The platform has been used in the third, fourth, fifth, and sixth year, as the place for last-minute questions and warnings, as Harry, Ron, and Hermione depart the place they have been through the summer for another year at Hogwarts. In the first year, of course, it was the stage for the initial meeting between the Weasley children then attending Hogwarts (Ron, Fred, George, and Percy), and Harry; and it proved inaccessible in the second year due to the well-intentioned but misguided actions of Dobby the house-elf.
[edit] Analysis
While the platform might well have been intended to be the place where we change from Muggle to magical life, it has only actually acted as that transition once, in Harry Potter and the Philosopher's Stone. In the other four books where it is a factor, and in Harry Potter and the Chamber of Secrets where it is inaccessible, Harry has been living in the magical world for at least a short time before the trip to the station: three times at The Burrow, once at the Leaky Cauldron in Diagon Alley, and once at Number Twelve, Grimmauld Place.
That is not to say that it is not a transition; in each case, it is a return to school, and thus to a place where Harry's own use of magic is not only permitted, but required. Harry, as an underage wizard, is of course not allowed to use magic anywhere except school. It seems that the largely unsupervised Hogwarts Express is seen as an extension of school, for the purposes of determining whether magic is allowed. Thus, the transition from the repressed world of the underage wizard, to the free world of the wizard who is able to cast spells, seems to happen on the platform.
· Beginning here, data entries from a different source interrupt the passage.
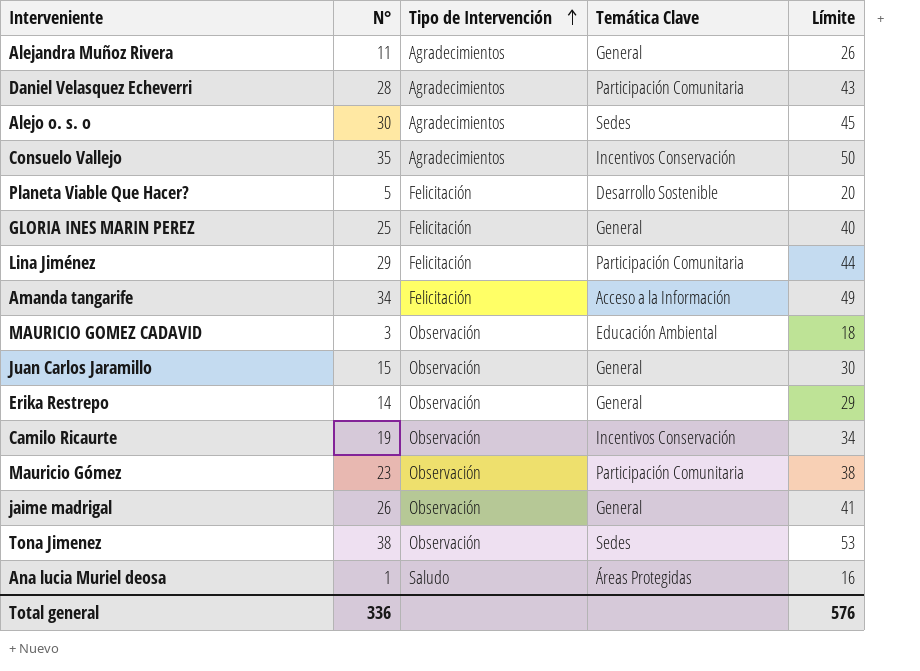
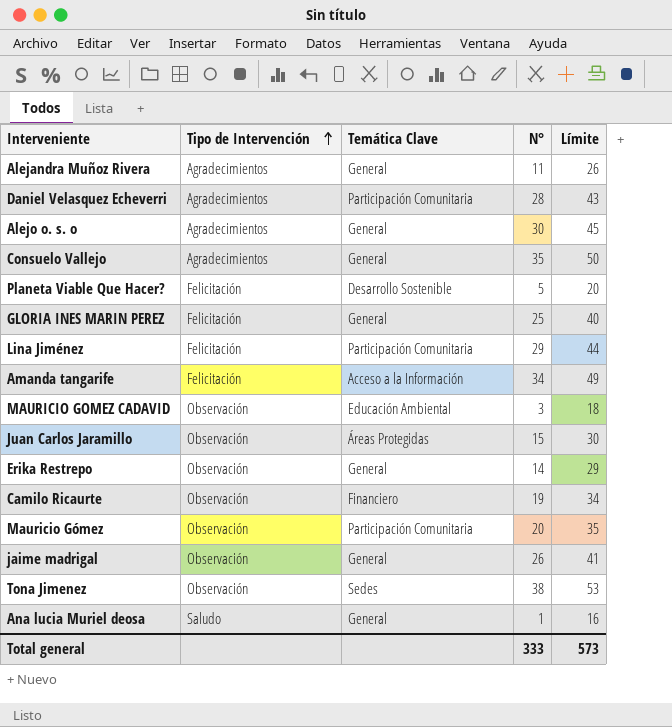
column N° | position: 2 -> 4
Alejo o. s. o | Temática Clave: Sedes -> General
Consuelo Vallejo | Temática Clave: Incentivos Conservación -> General
Juan Carlos Jaramillo | Temática Clave: General -> Áreas Protegidas
Camilo Ricaurte | Temática Clave: Incentivos Conservación -> Financiero
Mauricio Gómez | N°: 23 -> 20
Mauricio Gómez | Límite: 38 -> 35
Ana lucia Muriel deosa | Temática Clave: Áreas Protegidas -> General
Total general | N°: 336 -> 333
Total general | Límite: 576 -> 573

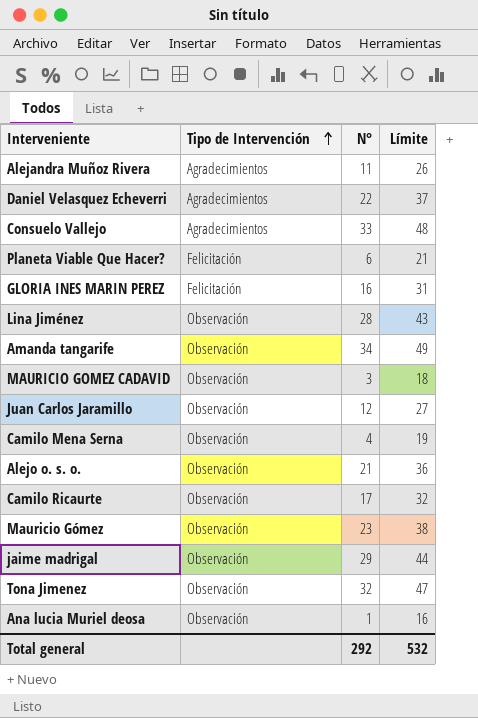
column Temática Clave | position: 3 -> none
row Alejo o. s. o: Agradecimientos | General | 30 | 45 -> none
row Erika Restrepo: Observación | General | 14 | 29 -> none
Daniel Velasquez Echeverri | N°: 28 -> 22
Daniel Velasquez Echeverri | Límite: 43 -> 37
Consuelo Vallejo | N°: 35 -> 33
Consuelo Vallejo | Límite: 50 -> 48
Planeta Viable Que Hacer? | N°: 5 -> 6
Planeta Viable Que Hacer? | Límite: 20 -> 21
GLORIA INES MARIN PEREZ | N°: 25 -> 16
GLORIA INES MARIN PEREZ | Límite: 40 -> 31
Lina Jiménez | Tipo de Intervención: Felicitación -> Observación
Lina Jiménez | N°: 29 -> 28
Lina Jiménez | Límite: 44 -> 43
Amanda tangarife | Tipo de Intervención: Felicitación -> Observación
Juan Carlos Jaramillo | N°: 15 -> 12
Juan Carlos Jaramillo | Límite: 30 -> 27
row Camilo Mena Serna: none -> Observación | 4 | 19
row Alejo o. s. o.: none -> Observación | 21 | 36
Camilo Ricaurte | N°: 19 -> 17
Camilo Ricaurte | Límite: 34 -> 32
Mauricio Gómez | N°: 20 -> 23
Mauricio Gómez | Límite: 35 -> 38
jaime madrigal | N°: 26 -> 29
jaime madrigal | Límite: 41 -> 44
Tona Jimenez | N°: 38 -> 32
Tona Jimenez | Límite: 53 -> 47
Ana lucia Muriel deosa | Tipo de Intervención: Saludo -> Observación
Total general | N°: 333 -> 292
Total general | Límite: 573 -> 532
The reverse transition, of course, happens in the other direction. Stepping off the train and onto the platform is a return to the world of the underage wizard, a return to the world where magic must be repressed or hidden for fear of frightening the Muggles. We see, in each of the first five books, Harry's reluctance to approach that transition, to return to the unexciting life he perforce must share with the Dursleys.